While a 503(b)(9) creditor appears to face an uphill battle, it is not all bad news. In fact, section 503(b)(9) has greatly increased the potential for recovery for large numbers of unsecured creditors nationwide. Notwithstanding the difficulties of allowance and payment that 503(b)(9) creditors face, they stand in a better position than a general unsecured creditor. Section 503(b)(9) claims are given the same priority status as the debtors’ attorneys’ and other professionals’ fees. In the grand scheme of the bankruptcy system, this is about the best position in which a trade creditor can sit.
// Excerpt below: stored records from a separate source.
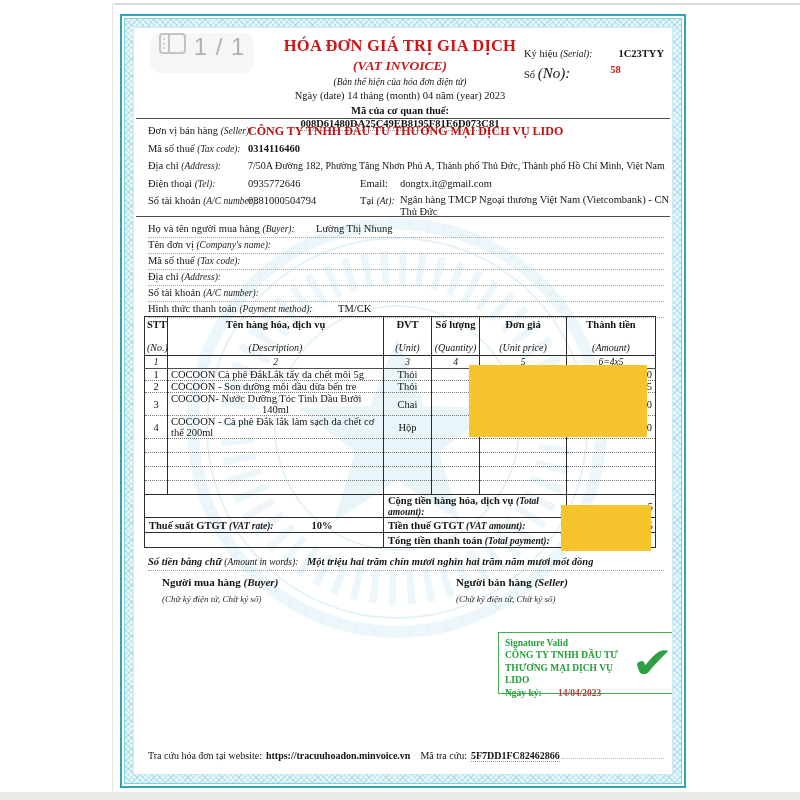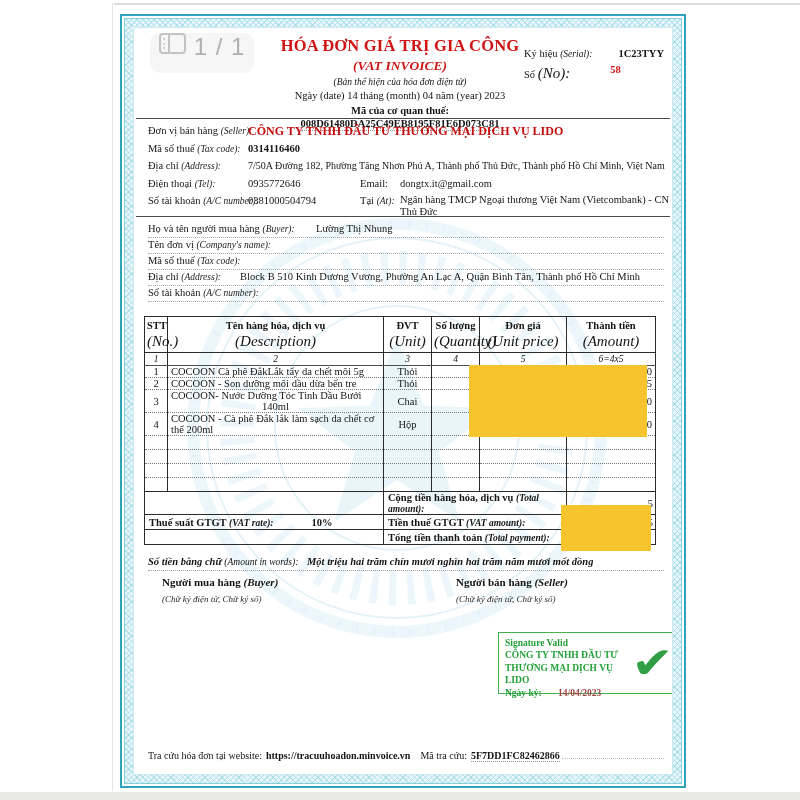--- a/index.html
+++ b/index.html
@@ -152,7 +152,7 @@
     </div>
 
     <div class="abs hc">
-      <div class="t1">HÓA ĐƠN GIÁ TRỊ GIA CÔNG</div>
+      <div class="t1">HÓA ĐƠN GIÁ TRỊ GIA DỊCH</div>
       <div class="t2">(VAT INVOICE)</div>
       <div class="t3">(Bản thể hiện của hóa đơn điện tử)</div>
       <div class="t4">Ngày (date) 14 tháng (month)  04 năm (year) 2023</div>

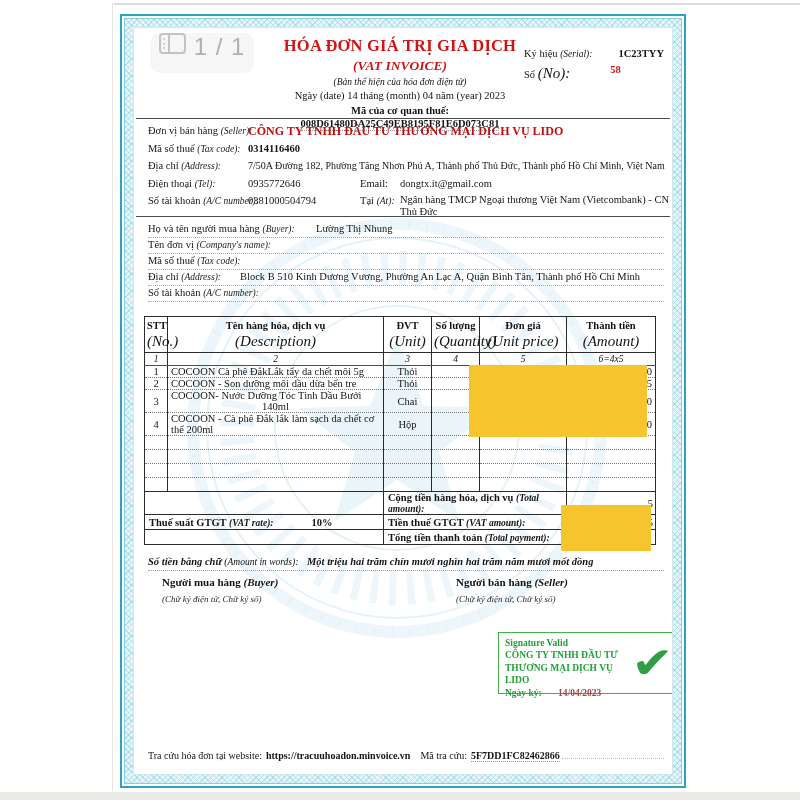--- a/index.html
+++ b/index.html
@@ -216,7 +216,6 @@
     </div>
     <div class="abs inf dotrow" style="top:242px">
       <span><span>Địa chỉ </span><span class="lb-en">(Address):</span></span>
-      <span class="pos nowrap" style="left:92px">Block B 510 Kinh Dương Vương, Phường An Lạc A, Quận Bình Tân, Thành phố Hồ Chí Minh</span>
     </div>
     <div class="abs inf dotrow" style="top:258px">
       <span><span>Số tài khoản </span><span class="lb-en">(A/C number):</span></span>

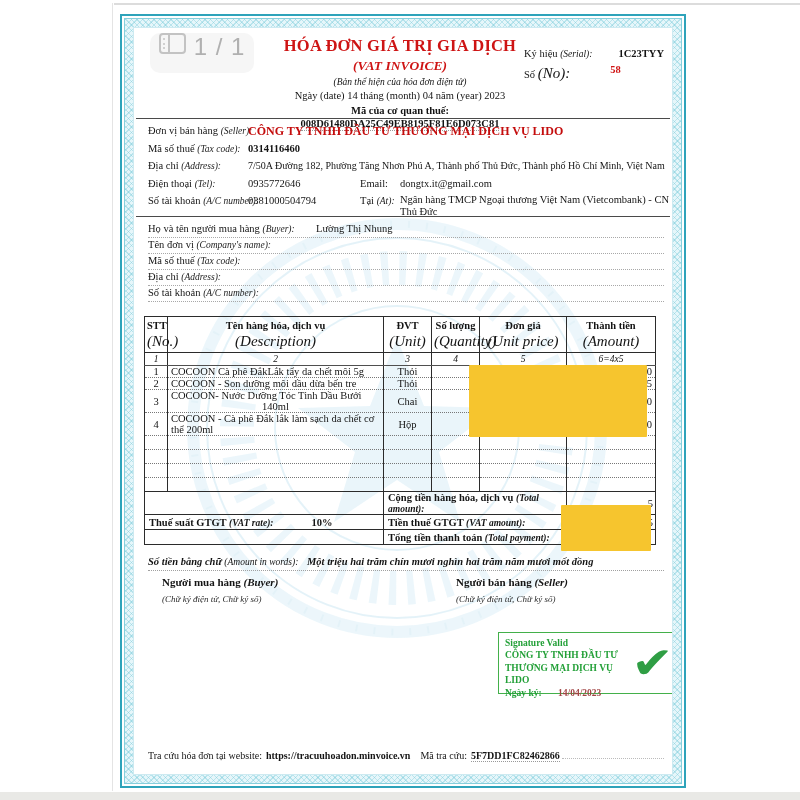--- a/index.html
+++ b/index.html
@@ -220,6 +220,10 @@
     <div class="abs inf dotrow" style="top:258px">
       <span><span>Số tài khoản </span><span class="lb-en">(A/C number):</span></span>
       <span class="pos" style="left:140px"></span>
+    </div>
+    <div class="abs inf dotrow" style="top:274px">
+      <span><span>Hình thức thanh toán </span><span class="lb-en">(Payment method):</span></span>
+      <span class="pos" style="left:190px">TM/CK</span>
     </div>
 
     <div class="abs tblwrap">

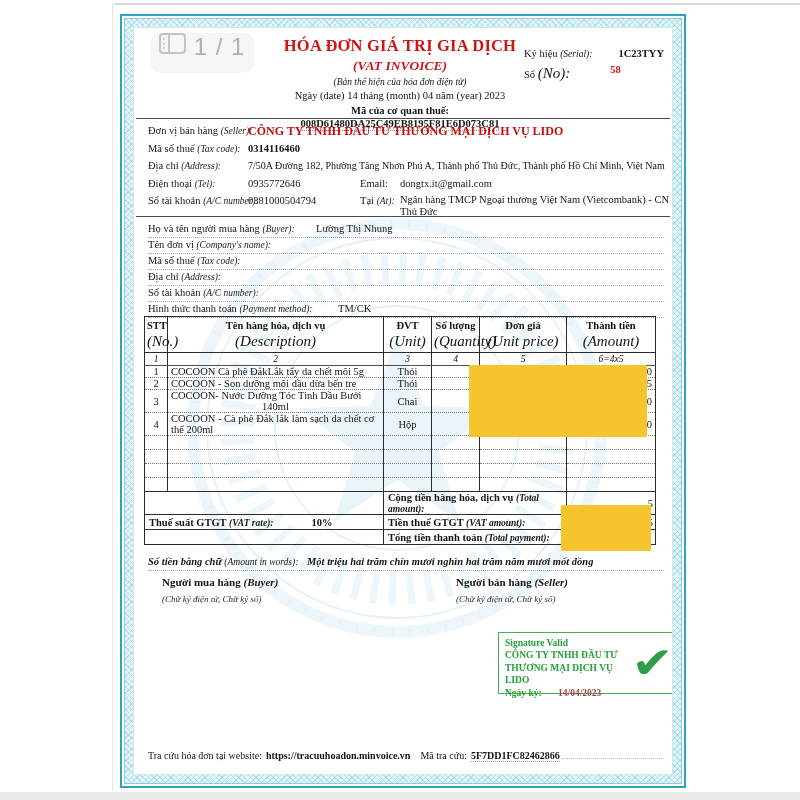--- a/index.html
+++ b/index.html
@@ -66,7 +66,7 @@
   .itable th,.itable td{border-left:1px solid #2b2b2b;padding:0 3px;vertical-align:middle;box-sizing:border-box;}
   .itable th:first-child,.itable td:first-child{border-left:none;}
   .itable thead th{border-bottom:1px solid #2b2b2b;font-weight:bold;text-align:center;height:36px;padding:2px;}
-  .itable thead .sub{font-weight:normal;font-style:italic;font-size:15px;display:block;margin-top:2px;}
+  .itable thead .sub{font-weight:normal;font-style:italic;font-size:10px;display:block;margin-top:12px;}
   .idxrow td{text-align:center;font-style:italic;font-size:9.5px;height:13px;border-bottom:1px solid #4f4f4f;}
   .item-row td{border-bottom:1px dotted #777;}
   .item-row .c-no{text-align:center;}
Since many 503(b)(9) motions are lightly contested, they can be handled by experienced creditors’ rights counsel at a modest price. In fact, a valid 503(b)(9) claim is often stipulated to by the debtor early in the case. Often the debtor will agree to allow the claim in full, if the creditor agrees to forego payment until a plan can be confirmed. This system benefits all parties because if all 503(b)(9) creditors demanded immediate payment in full, many debtors would not have sufficient cash flow to meet those demands, and would terminate operations shortly after entering bankruptcy. Since debtors rarely enter bankruptcy with significant cash reserves, such an outcome would likely result in 503(b)(9) creditors receiving far less than 100 percent of their claims.
If a creditor is willing to accept a reduced amount on its 503(b)(9) claim, then it should consider “claim traders” – companies that purchase bankruptcy claims from creditors. Claim traders are often very interested in 503(b)(9) claims and, depending on the circumstances of the particular debtor and its prospects for reorganizing, are often willing to pay a very large percentage of the claim.